There’s just something about coming home. Whether after a tiresome day of work, or a less than relaxing family vacation, the feeling you get when you walk into your home is almost indescribable. This has been especially true in my life. On multiple occasions, I can remember thinking to myself, “I’m home.” The sense of joy that flooded my soul poured out into excitement that could not be contained. On one such occasion when I was in college, I had the opportunity to travel during a summer with a music group. It was a fantastic experience in which the Lord blessed in great ways. We travelled to ten states, as well as British Columbia, Canada, over the span of twelve weeks. As much as I liked travelling, the feeling of being home (which was a humble college dorm room) was one of the greatest joys.

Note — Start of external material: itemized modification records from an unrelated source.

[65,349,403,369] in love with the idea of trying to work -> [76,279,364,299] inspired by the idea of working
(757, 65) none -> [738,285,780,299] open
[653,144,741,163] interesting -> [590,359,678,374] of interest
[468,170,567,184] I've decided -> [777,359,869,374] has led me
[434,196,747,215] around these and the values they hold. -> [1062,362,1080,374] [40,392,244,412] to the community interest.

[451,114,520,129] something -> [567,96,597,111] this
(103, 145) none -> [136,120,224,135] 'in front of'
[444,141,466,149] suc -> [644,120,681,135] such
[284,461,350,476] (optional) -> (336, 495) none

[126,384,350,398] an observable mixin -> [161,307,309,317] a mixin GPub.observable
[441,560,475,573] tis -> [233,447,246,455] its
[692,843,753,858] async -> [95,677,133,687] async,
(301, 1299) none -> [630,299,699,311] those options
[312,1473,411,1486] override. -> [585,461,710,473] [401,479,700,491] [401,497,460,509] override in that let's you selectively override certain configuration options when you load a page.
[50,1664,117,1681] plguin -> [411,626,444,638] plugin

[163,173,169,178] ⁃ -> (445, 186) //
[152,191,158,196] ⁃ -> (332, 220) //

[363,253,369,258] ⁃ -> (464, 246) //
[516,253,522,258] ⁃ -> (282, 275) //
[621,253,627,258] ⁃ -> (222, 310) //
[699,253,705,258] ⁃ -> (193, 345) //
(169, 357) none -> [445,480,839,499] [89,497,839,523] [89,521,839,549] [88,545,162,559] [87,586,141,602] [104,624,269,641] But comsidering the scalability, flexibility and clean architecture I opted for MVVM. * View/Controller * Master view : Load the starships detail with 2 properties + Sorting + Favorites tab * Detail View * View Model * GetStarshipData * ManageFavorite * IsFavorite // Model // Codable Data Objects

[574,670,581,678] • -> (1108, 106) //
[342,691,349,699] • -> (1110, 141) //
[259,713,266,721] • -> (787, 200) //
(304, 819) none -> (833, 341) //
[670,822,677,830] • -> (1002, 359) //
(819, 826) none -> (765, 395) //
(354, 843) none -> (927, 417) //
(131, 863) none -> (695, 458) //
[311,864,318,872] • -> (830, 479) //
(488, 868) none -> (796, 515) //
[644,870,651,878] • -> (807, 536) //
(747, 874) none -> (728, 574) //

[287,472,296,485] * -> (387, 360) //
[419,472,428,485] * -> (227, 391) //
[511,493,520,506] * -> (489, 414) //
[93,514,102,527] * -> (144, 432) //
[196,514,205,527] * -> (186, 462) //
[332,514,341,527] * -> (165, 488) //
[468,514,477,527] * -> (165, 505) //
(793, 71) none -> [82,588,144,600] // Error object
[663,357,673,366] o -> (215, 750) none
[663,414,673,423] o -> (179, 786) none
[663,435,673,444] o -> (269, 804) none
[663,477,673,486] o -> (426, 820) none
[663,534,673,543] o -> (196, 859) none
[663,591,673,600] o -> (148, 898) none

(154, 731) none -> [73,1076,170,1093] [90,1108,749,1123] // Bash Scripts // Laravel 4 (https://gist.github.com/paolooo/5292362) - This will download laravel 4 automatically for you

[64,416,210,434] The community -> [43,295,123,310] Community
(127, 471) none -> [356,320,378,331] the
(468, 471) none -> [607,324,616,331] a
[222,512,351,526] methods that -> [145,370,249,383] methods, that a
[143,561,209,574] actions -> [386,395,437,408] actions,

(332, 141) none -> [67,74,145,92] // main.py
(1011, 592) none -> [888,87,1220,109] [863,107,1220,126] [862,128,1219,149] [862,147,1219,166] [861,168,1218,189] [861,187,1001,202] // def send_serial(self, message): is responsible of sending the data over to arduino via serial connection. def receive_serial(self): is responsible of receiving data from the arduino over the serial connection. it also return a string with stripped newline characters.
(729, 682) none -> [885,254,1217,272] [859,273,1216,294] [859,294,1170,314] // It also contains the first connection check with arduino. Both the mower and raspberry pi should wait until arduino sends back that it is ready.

There’s something special about where you dwell. Dwelling is not a simple overnight trip. While I was travelling, we stayed in church buildings, home, hotel rooms, and even a couple RV’s. I may have stayed there, but that’s not where I dwelled. There’s something special about where you dwell.
When we look in the Bible we find that although God is everywhere (omnipresent), He dwelled in four specific places. These places were not just any place. They were special. In fact, they were sacred.
The Garden of Eden
After God created the world and all that is within, He had communion with the first man and woman. They talked together. However, when Adam and Eve sinned, the Bible says that they hid themselves “from the presence of the LORD.” God was with them in the Garden. When we look a little bit further, we find that the Garden of Eden was not just any garden that God dwelt in. This was a sacred place. It was this Garden that God formed man with action beyond the spoken word that He used to create the rest of the universe. It was here where He formed Eve out of the rib of Adam. It was here that God gave Adam specific instructions to name the animals and keep the garden and tend to it. And until Adam and Eve disobeyed God’s command to not eat the fruit of tree of knowledge, it was perfect- literally perfect. This was the first of God’s specific dwelling places, and it was sacred.
After the children of Israel made their exodus out of Egypt they started on their journey to the Promised Land. However, one of their first stops was Mt. Sinai. It was here that God would meet with Moses to give the Law, as well as instructions to build a special tent called the Tabernacle. We find in Exodus 25:8 the reason why God wanted a Tabernacle to be built. “And let them make me a sanctuary; that I may dwell among them.” (Italics mine) God was everywhere; however, He wanted to dwell among His people in a special way. God dwelt in the Tabernacle.
Along with the instructions of how to build, God gave very specific instructions on what to do and how to act within the confines of the sacred walls of the Tabernacle. The priests had detailed descriptions of what to do before they entered and what to do while inside. God had a reason for the multitude of do’s and don’t’s; His dwelling place was sacred.
God dwelt in the Tabernacle for many years. According to Jewish tradition, the Tabernacle was used for almost 370 years before being destroyed by the Philistines during Samuel’s era as Judge of Israel. Though we can’t know for certain, we do know this: King David felt the need to have a dwelling place for God. David wanted to build God a permanent house in which to dwell among His chosen people. In I Kings 6:11-13 we find the account of God reminding Solomon that if he would follow His commands, then He would fulfill the promise He made to David that He would dwell among His children once again, this time in a permanent temple. Solomon then finishes the temple and dedicates it to the Lord and has a service that so glorified God, that He moved in and filled the temple.
This temple was not without its restrictions, though. The rules of the Tabernacle were not nullified at either its destruction or the construction of the Temple. The priests still had rigorous schedules to keep. But why go through all the trouble? Why bother with the high demands of Temple work? Because God’s house was sacred.
We find the fourth dwelling place of God in 1 Corinthians 6:19. “Know ye not that ye are the temple of God, and that the Spirit of God dwelleth in you?”
God, via the Person of the Holy Spirit, indwells in every believer. While we do have a responsibility to follow the leadings of the Holy Spirit and thus can be “filled with the Spirit” (Ephesians 5:18), He does always indwell us. [“Filled” does not address a certain amount of the Holy Spirit, but rather how much control He has over our lives.] God dwells in every believer. In similar to fashion to the other specific dwelling places of Almighty God, a sacredness exists in this place as well. God expects His children to be different. We aren’t like other people. We have God within us.
While Christians know that God dwells within them, they act as though they have evicted Him from His own dwelling place.
So let me ask you: do you act like God dwells within, or do you portray that you have evicted Him? Does the fact that God dwells with us change our everyday life into something sacred? Does what you say to your unsaved coworkers reveal who lives within? Does the way that you run your youth group or Sunday School show that you’ve got Someone inside? Are your friendships guided by God’s omnipresence? While you are texting your boyfriend or girlfriend, do you remember that God is there?
We can boil these, and numerous other questions down to this one: Does God’s presence in your life reveal that you are sacred? It’s easy to say that God dwells in you. But living in such a way that honors His continual presence is a tougher subject. Don’t live like you’ve evicted God from His sacred dwelling place.